Content revision data
========================
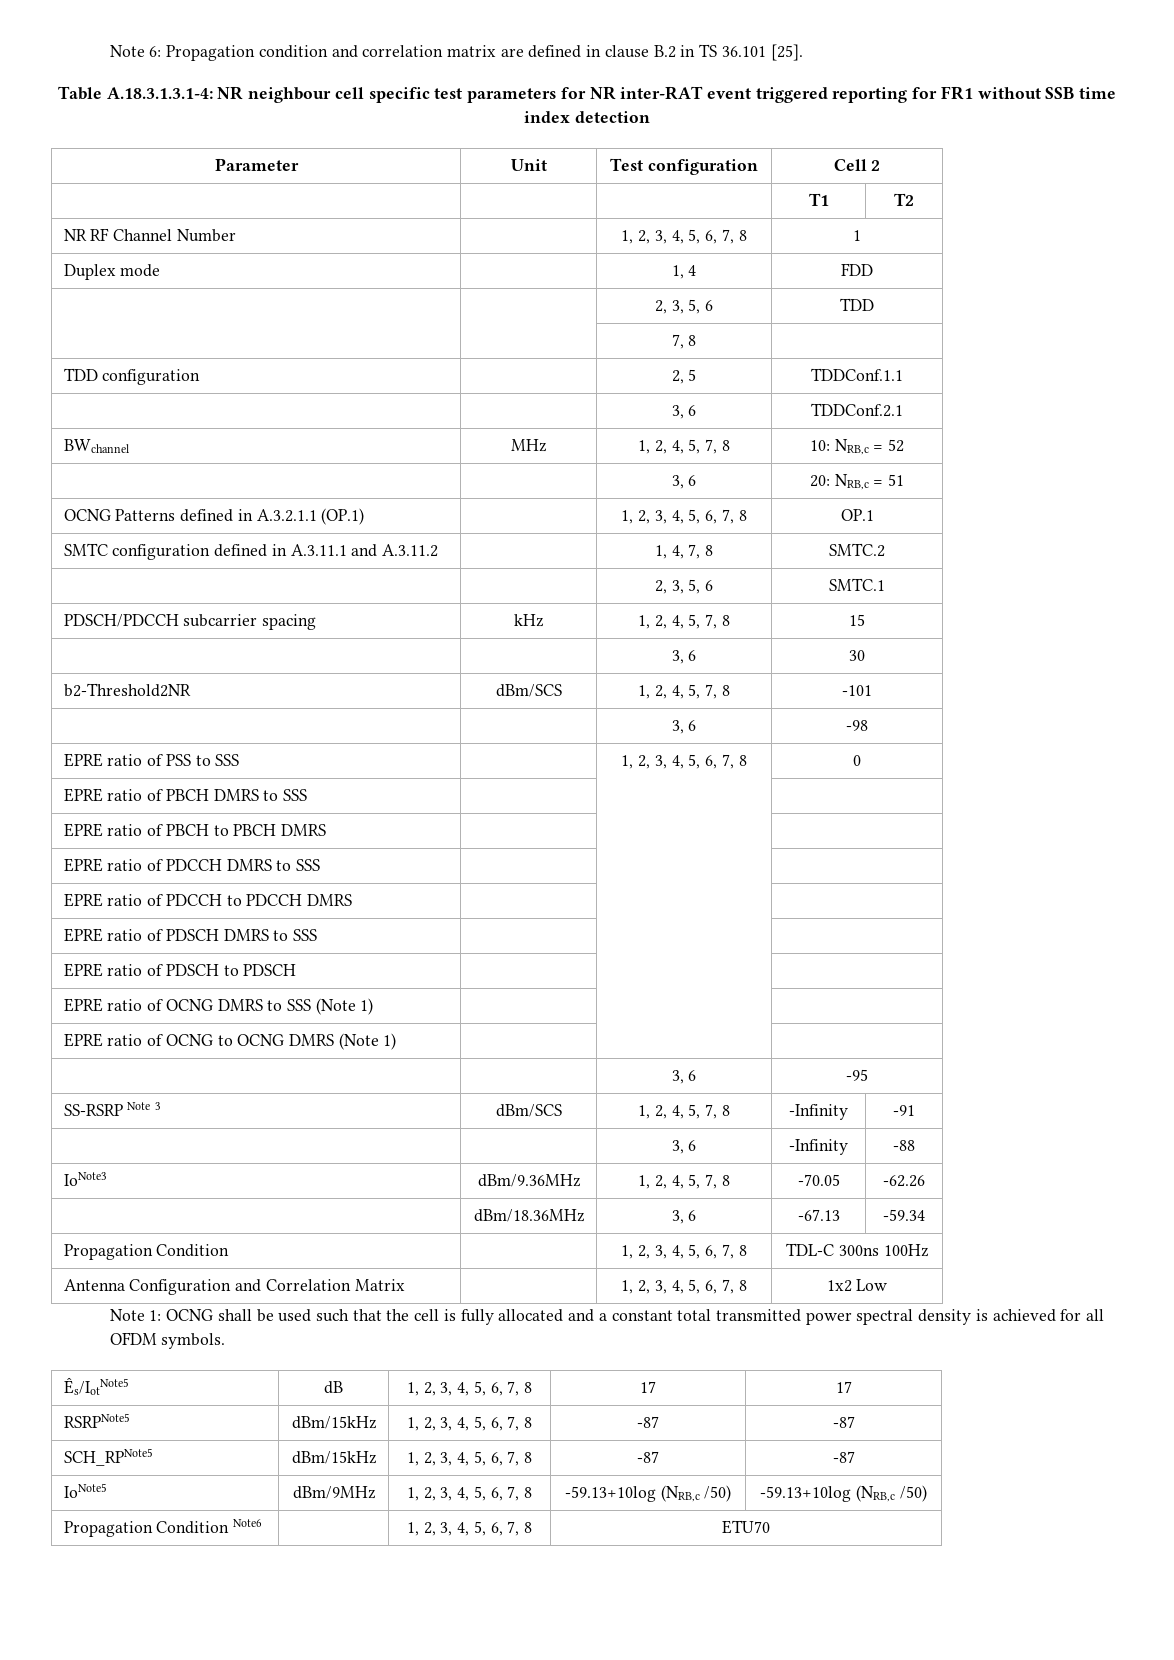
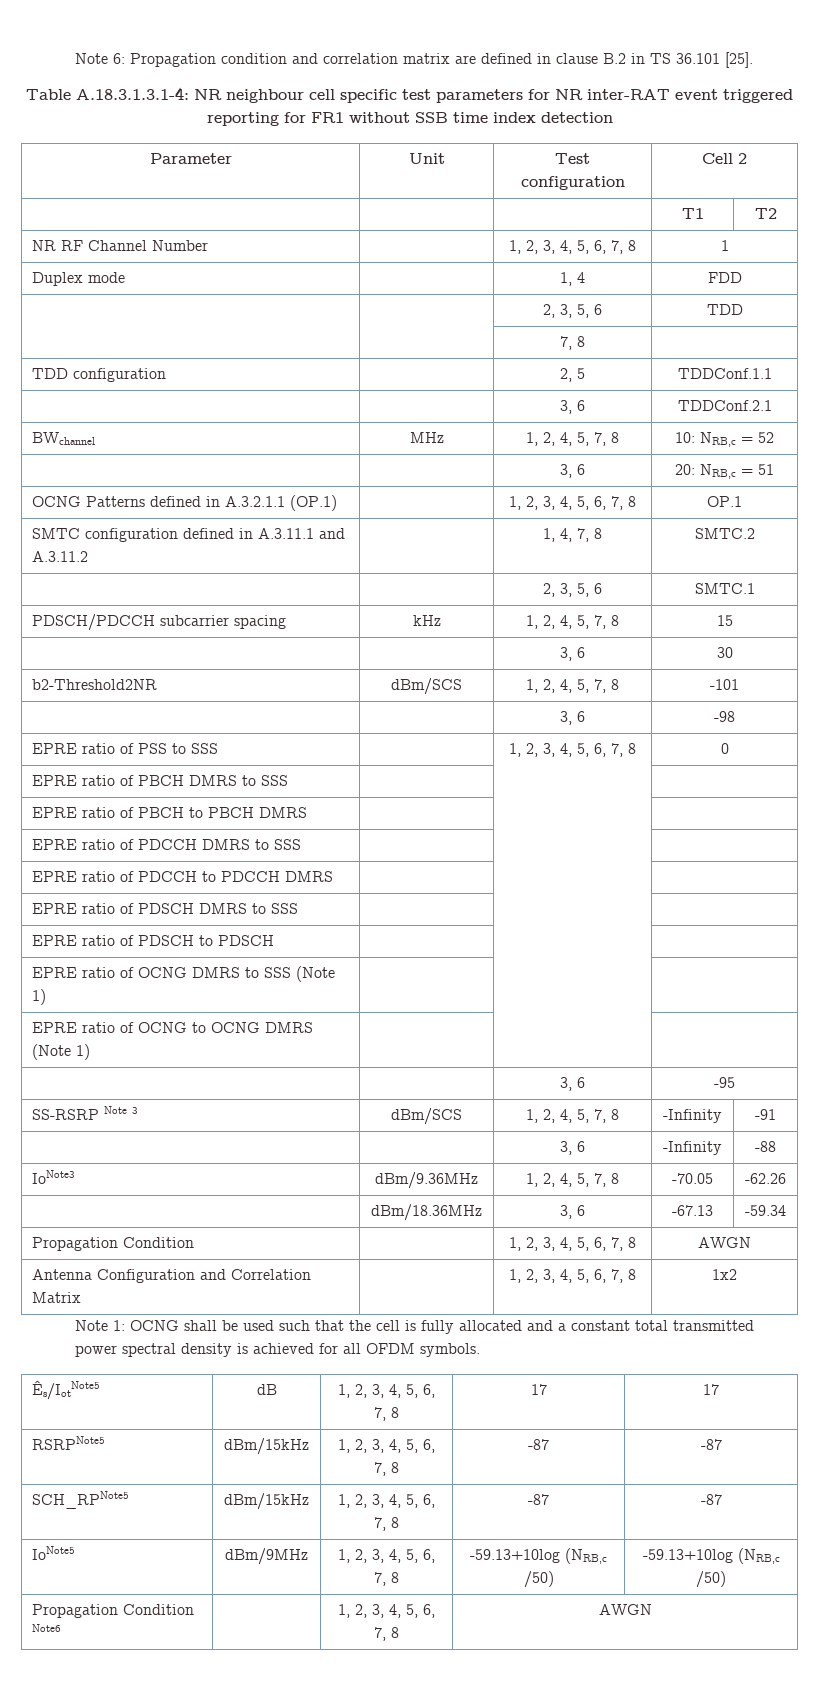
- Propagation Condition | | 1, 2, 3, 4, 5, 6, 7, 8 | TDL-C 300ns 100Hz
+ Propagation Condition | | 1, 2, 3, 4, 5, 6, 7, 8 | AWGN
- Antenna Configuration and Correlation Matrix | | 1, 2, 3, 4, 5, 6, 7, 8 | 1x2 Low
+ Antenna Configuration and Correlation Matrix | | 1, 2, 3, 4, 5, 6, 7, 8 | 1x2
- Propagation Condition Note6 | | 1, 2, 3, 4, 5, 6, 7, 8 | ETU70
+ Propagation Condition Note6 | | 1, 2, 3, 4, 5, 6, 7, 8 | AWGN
========================
**Assignment**
The records above must be copied exactly, with no pictures carried over.

**Result of this task**
- Propagation Condition | | 1, 2, 3, 4, 5, 6, 7, 8 | TDL-C 300ns 100Hz
+ Propagation Condition | | 1, 2, 3, 4, 5, 6, 7, 8 | AWGN
- Antenna Configuration and Correlation Matrix | | 1, 2, 3, 4, 5, 6, 7, 8 | 1x2 Low
+ Antenna Configuration and Correlation Matrix | | 1, 2, 3, 4, 5, 6, 7, 8 | 1x2
- Propagation Condition Note6 | | 1, 2, 3, 4, 5, 6, 7, 8 | ETU70
+ Propagation Condition Note6 | | 1, 2, 3, 4, 5, 6, 7, 8 | AWGN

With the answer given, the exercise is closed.